All of lore.kernel.org
 help / color / mirror / Atom feed
* [QUESTION] MLC NAND and ECC over OOB area
@ 2012-10-10 17:31 Charles Hardin
  2012-10-10 18:13 ` Ivan Djelic
  0 siblings, 1 reply; 5+ messages in thread
From: Charles Hardin @ 2012-10-10 17:31 UTC (permalink / raw)
  To: linux-mtd; +Cc: Mike Dunn, Jeremy Fitzhardinge

All,

So, in working with the latest linux MTD driver updates to support BCH ECC and other requirements for MLC NAND parts, I noticed something that was a bit odd from the data sheets and a few conversations with some Flash Hardware engineers that bit errors are expected in the OOB area as well.

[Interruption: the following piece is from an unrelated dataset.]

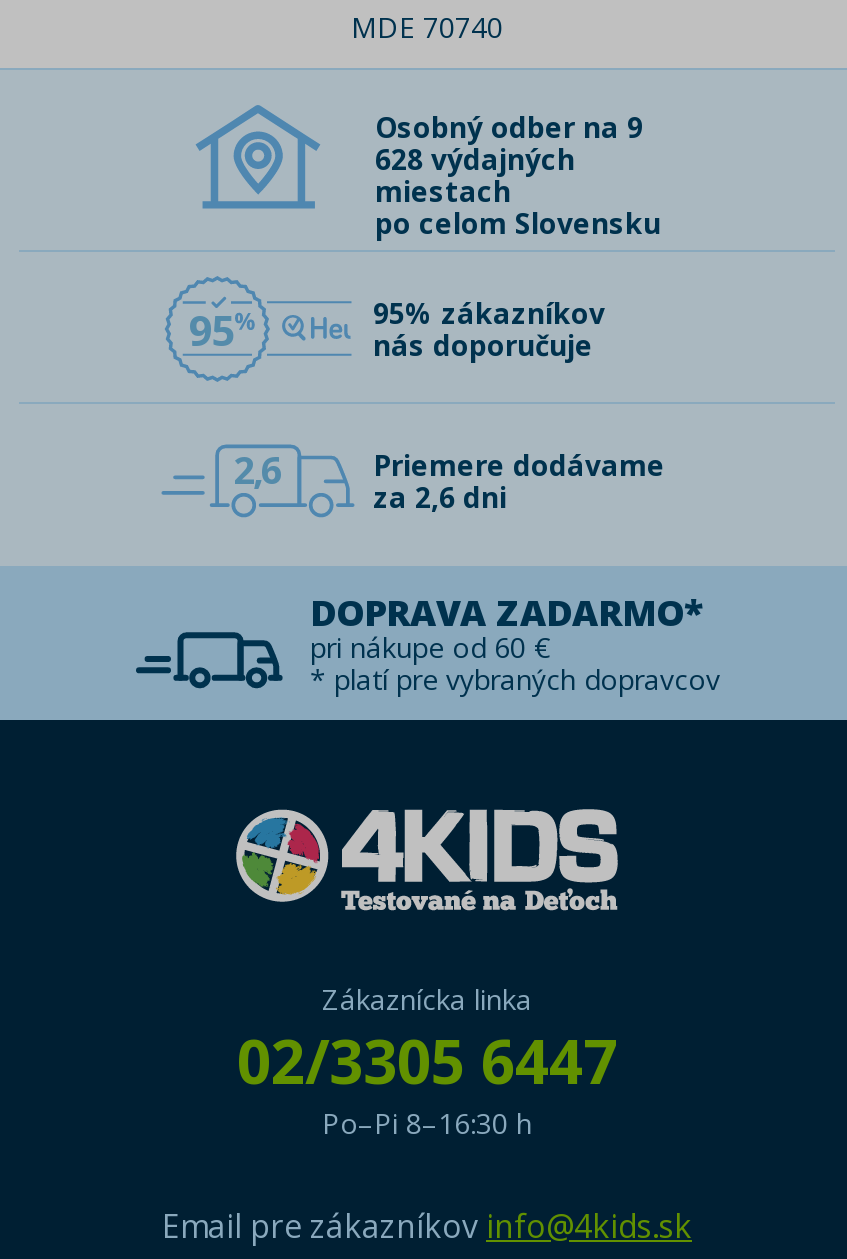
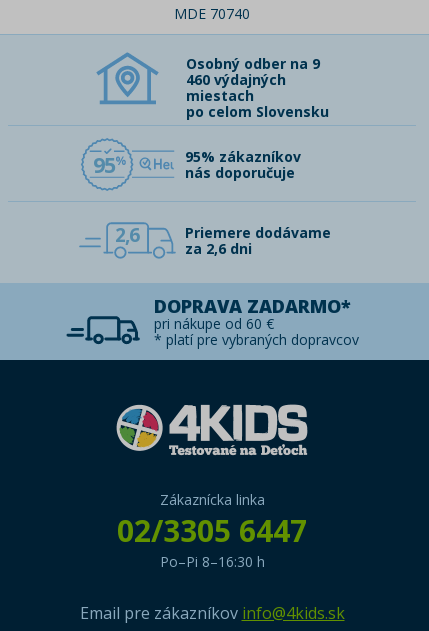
- 628 výdajných
+ 460 výdajných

For instance, on a MT29F16G08CBACA - the error correction is stated in the data sheet to be 24-bit over 1080 bytes (which I thought was a typo and should have been 1024).

This makes sense once you get the stats of the NAND part that is 

Page Size: 4096
OOB: 224
Total: 4096 + 224 = 4320
From the data sheet: 1080 * 4 = 4320

After testing the NAND I did find bit errors in the OOB (the bad block marker pattern in particular) so ECC is required over the "mtd->writesize + mtd->oobsize".

This is not supported in the latest mtd drivers in the 3.6 or 3.5 because of some assumptions in nand_base.c like…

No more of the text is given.